Exercise data:
────────

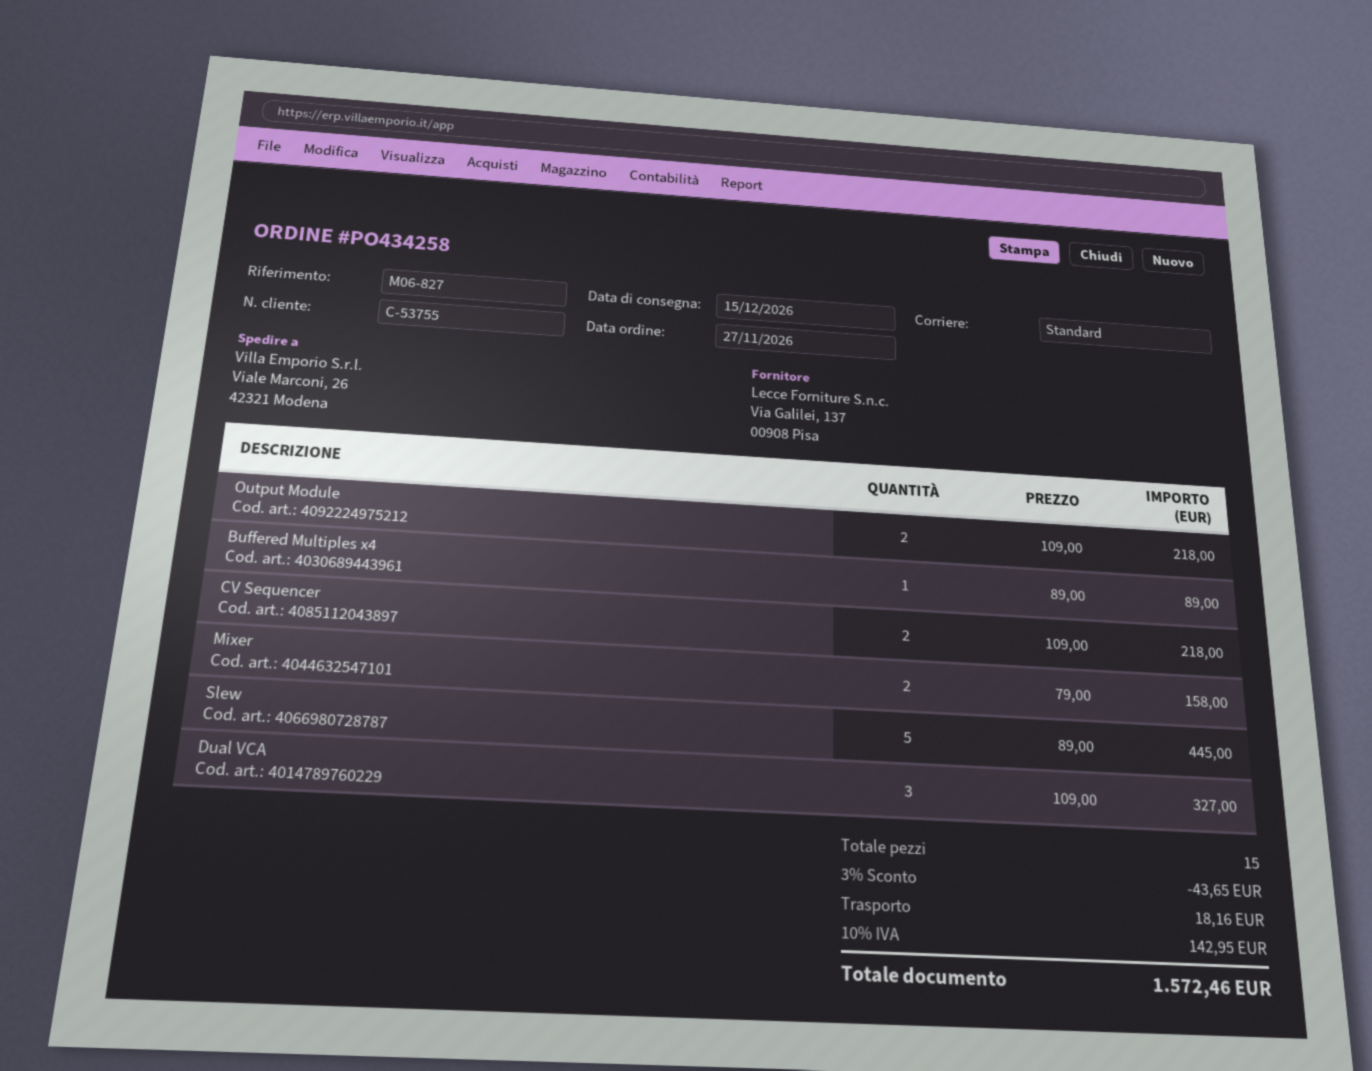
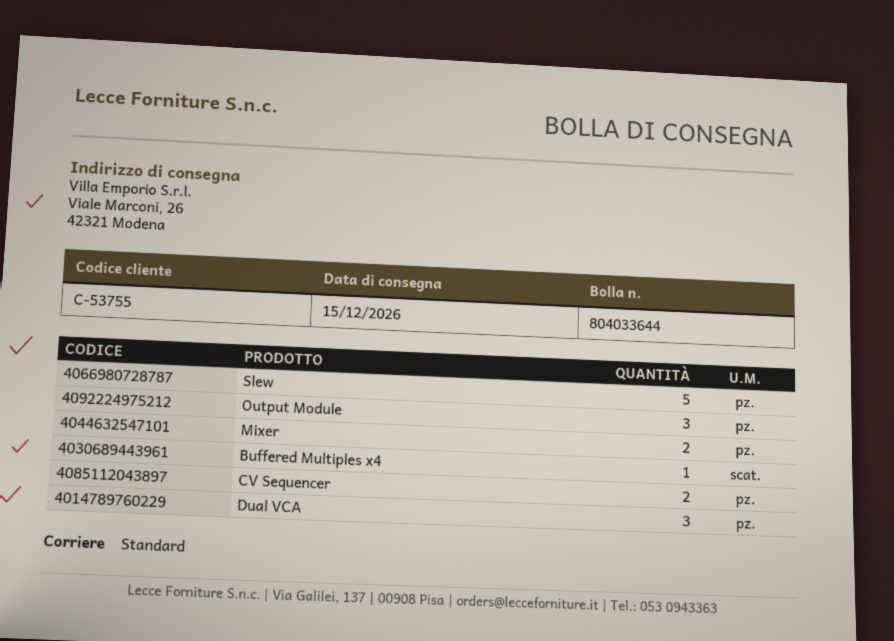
Output Module: 2 -> 3

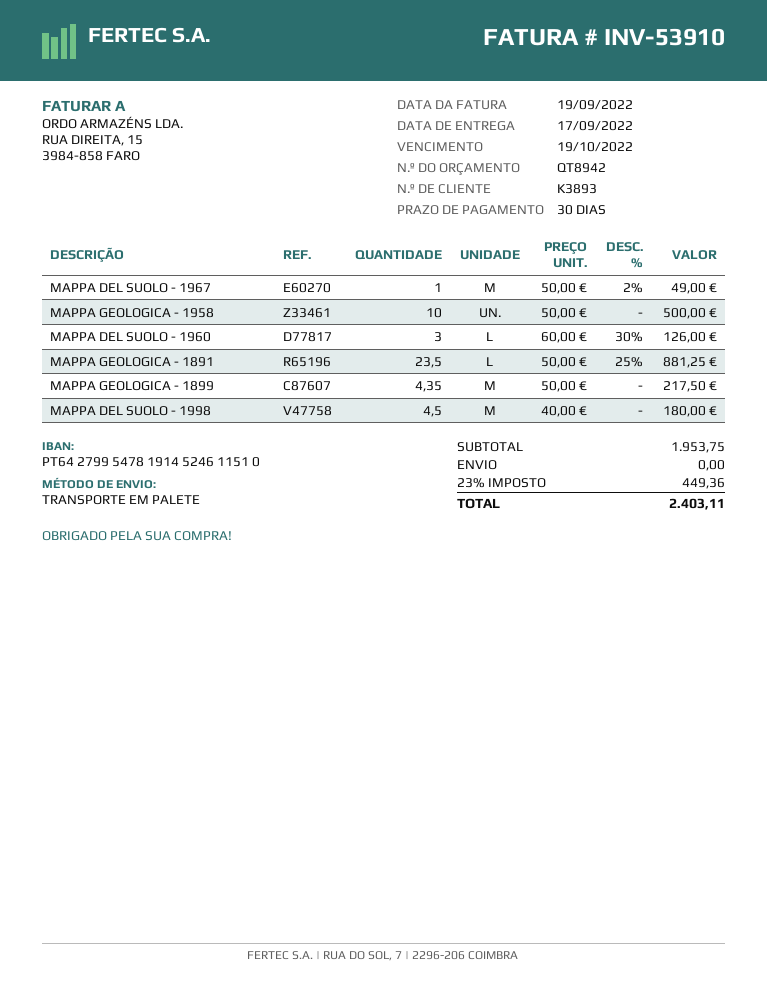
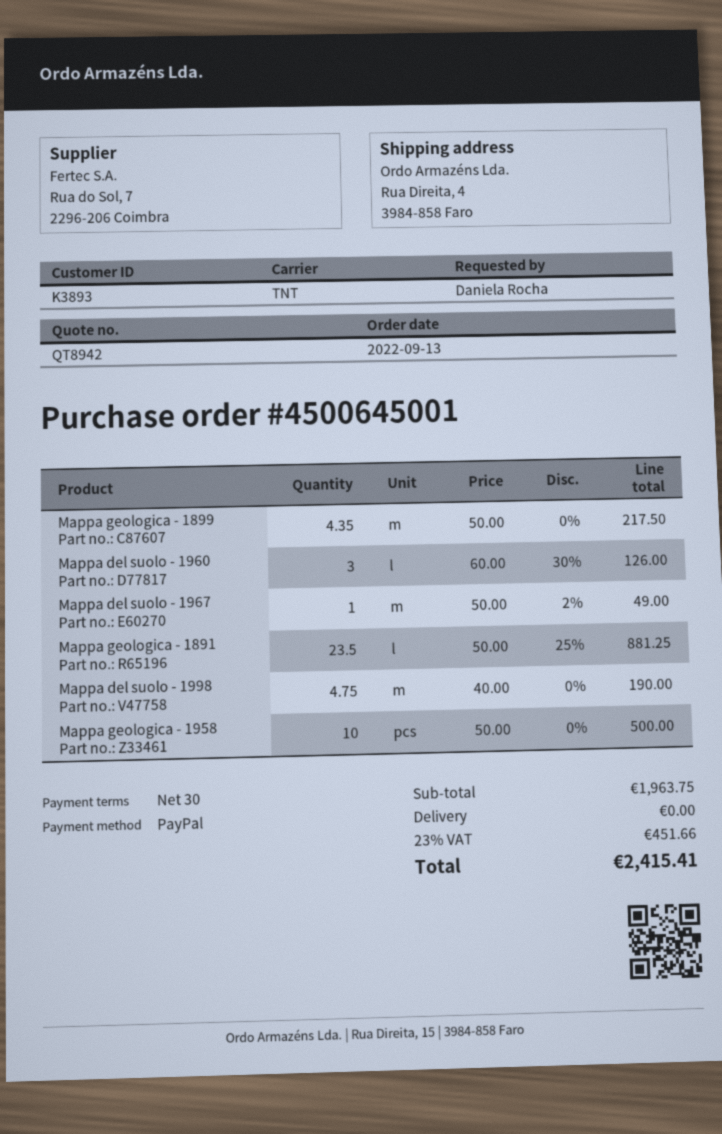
shipping method: pallet freight -> TNT
MAPPA DEL SUOLO - 1998: 4.5 x 40.00 = 180.00 -> 4.75 x 40.00 = 190.00
subtotal: 1953.75 -> 1963.75
tax: 23% = 449.36 -> 23% = 451.66
total: 2403.11 -> 2415.41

────────

Problem details: First drop every picture, then print the data above exactly as it stands.

The answer:
Output Module: 2 -> 3

shipping method: pallet freight -> TNT
MAPPA DEL SUOLO - 1998: 4.5 x 40.00 = 180.00 -> 4.75 x 40.00 = 190.00
subtotal: 1953.75 -> 1963.75
tax: 23% = 449.36 -> 23% = 451.66
total: 2403.11 -> 2415.41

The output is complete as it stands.